Greek parliament approves new bailout deal

Despite the steps, a debt sustainability analysis says Athens may still be unable to implement the needed reforms.

    The Communists and other left-wing parties oppose the agreement, saying it will cause further suffering [Reuters]

    The Greece parliament has approved measures needed to receive a second package of emergency international loans as thousands of anti-austerity protesters rallied peacefully outside the building.

    The rescue package, which combined with a first bailout will reach €172 bn ($226 bn), has already been approved at committee level.

    It was passed easily in the 300-seat house with the support of the majority Socialists and conservative New Democracy, coalition partners in the government headed by former central banker Lucas Papademos.

    The Communists and other left-wing opposition parties oppose the agreement, which they say will further increase suffering for ordinary Greeks.

    Formed in November, the government was tasked with saving Greece from looming bankruptcy by securing the new bailout and seeing through a massive write-down of the country's privately held debt.

    That mission will be completed in weeks, after which Papademos will call national elections. The Socialists will head into the election under the new leadership of Evangelos Venizelos, who resigned as finance minister on Monday after being elected to the party leadership the previous day.

    The government is expected to announce a new finance minister, but has refused to specify when.

    Despite the new bailout, a debt sustainability analysis by the International Monetary Fund, the European Commission and the European Central Bank warned that Athens may still be unable to implement reforms at the necessary pace.

    The report obtained by The Associated Press news agency on Tuesday said the programme's balance of risks is leaning toward the downside scenario which would see debt falling to only 145.5 per cent of national income by 2020 even after taking into account the recent losses accepted by private holders of Greece's bonds.

    The aim of the bond swap that will erase more than €100 bn from Greek debts held by banks, pension funds and other private investors, was to reduce the debt-to-GDP ratio to 120.5 per cent in 2020 - from the current 169 per cent.

    While sky-high interest rates prevent Greece from raising cash through bond issues, the country is keeping a market presence through regular short-term debt auctions.

    On Tuesday, the public debt management agency said borrowing costs dropped in a new 13-week treasury bill auction that raised €1.3 bn, with the country paying 4.25 per cent compared to 4.61 per cent last month.

    So far, keeping Greece afloat has come at a high cost for the country's citizens, who have already seen their standard of living reduced by two years of austerity.

    Greece has been dependent on a first €110 bn since May 2010. In return for the second bailout, already depleted pensions and salaries have been further cut, while the government pledged to abolish 15,000 public sector jobs this year.

    Athens has also committed to raise €19 bn ($25 bn) by 2015 under an open-ended €50 bn ($65.7 bn) programme to privatise or develop state property.

    On Tuesday, authorities launched an international tender to develop 186 hectares of coastal land, including a golf course, on the resort island of Rhodes.
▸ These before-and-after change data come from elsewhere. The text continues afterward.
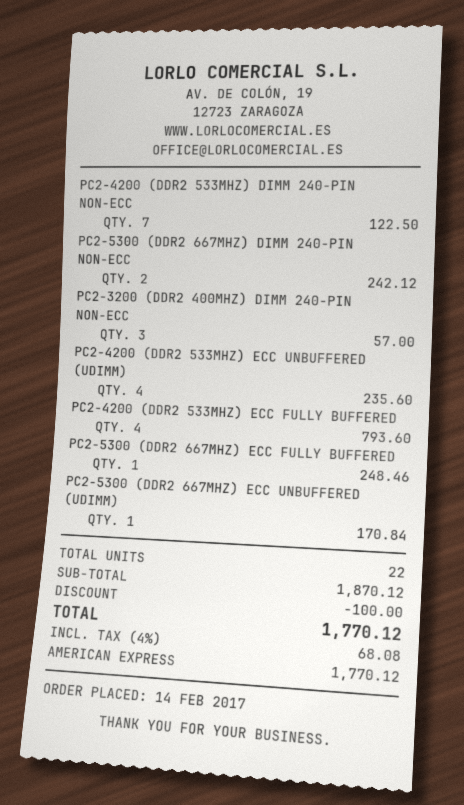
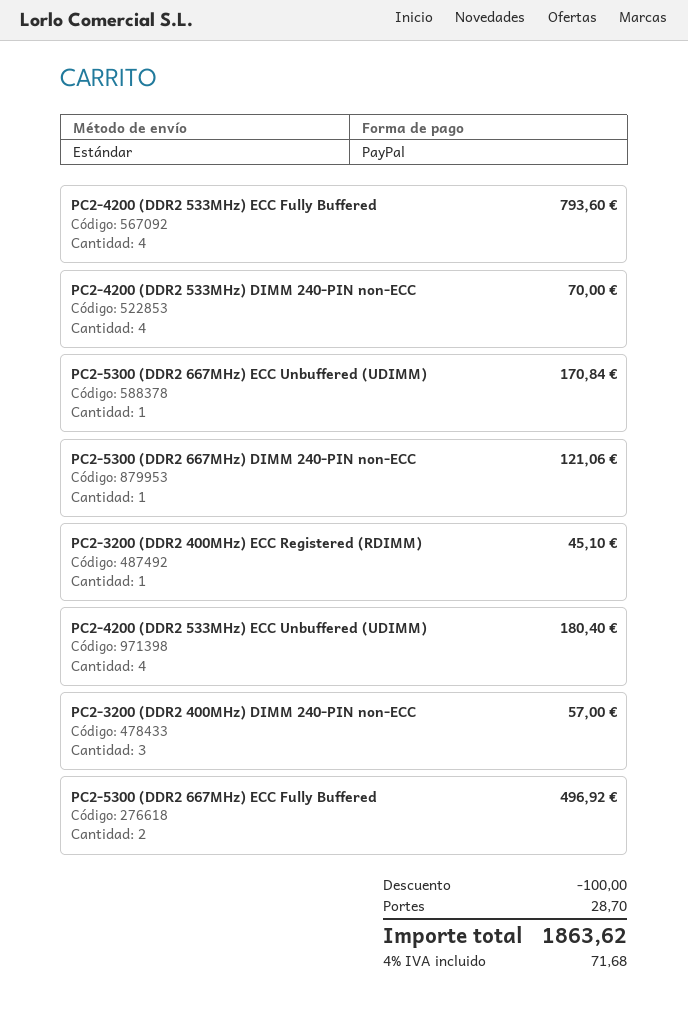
payment method: American Express -> PayPal
PC2-4200 (DDR2 533MHZ) DIMM 240-PIN NON-ECC: 7 for 122.50 -> 4 for 70.00
PC2-5300 (DDR2 667MHZ) DIMM 240-PIN NON-ECC: 2 for 242.12 -> 1 for 121.06
PC2-4200 (DDR2 533MHZ) ECC UNBUFFERED (UDIMM): 4 for 235.60 -> 4 for 180.40
PC2-5300 (DDR2 667MHZ) ECC FULLY BUFFERED: 1 for 248.46 -> 2 for 496.92
PC2-3200 (DDR2 400MHz) ECC Registered (RDIMM): none -> 1 for 45.10
shipping: none -> 28.70
tax: 4% = 68.08 -> 4% = 71.68
total: 1770.12 -> 1863.62

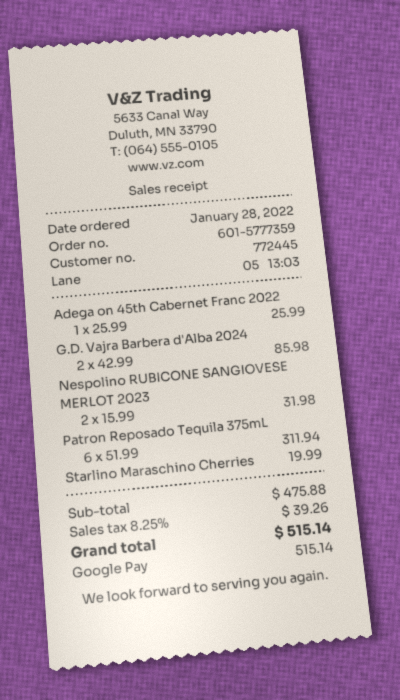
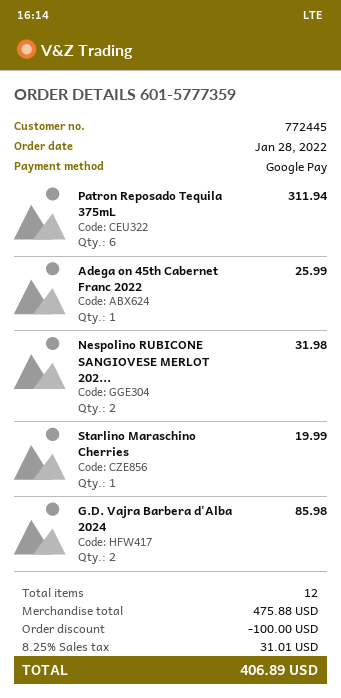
discount: none -> 100.00
tax: 8.25% = 39.26 -> 8.25% = 31.01
total: 515.14 -> 406.89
A similar process is under way for land on the island of Corfu.

    The widely resented cutbacks have been compounded by a flurry of tax hikes, as authorities failed to adequately address rampant tax evasion and incompetent tax collection.

    Labour unions have reacted with a string of strikes and protests.

    Greek ferry crews, on strike for two days, voted on Tuesday to call off a series of rolling 48-hour walkouts over planned reforms to their pension fund. The decision followed talks with government officials. Seamen will return to work early Wednesday morning, their union said.

    Staff at the state Sotiria hospital in Athens also walked off their jobs on Tuesday to protest the planned merger with a neighbouring hospital, while lawyers in many parts of the country launched a two-day strike.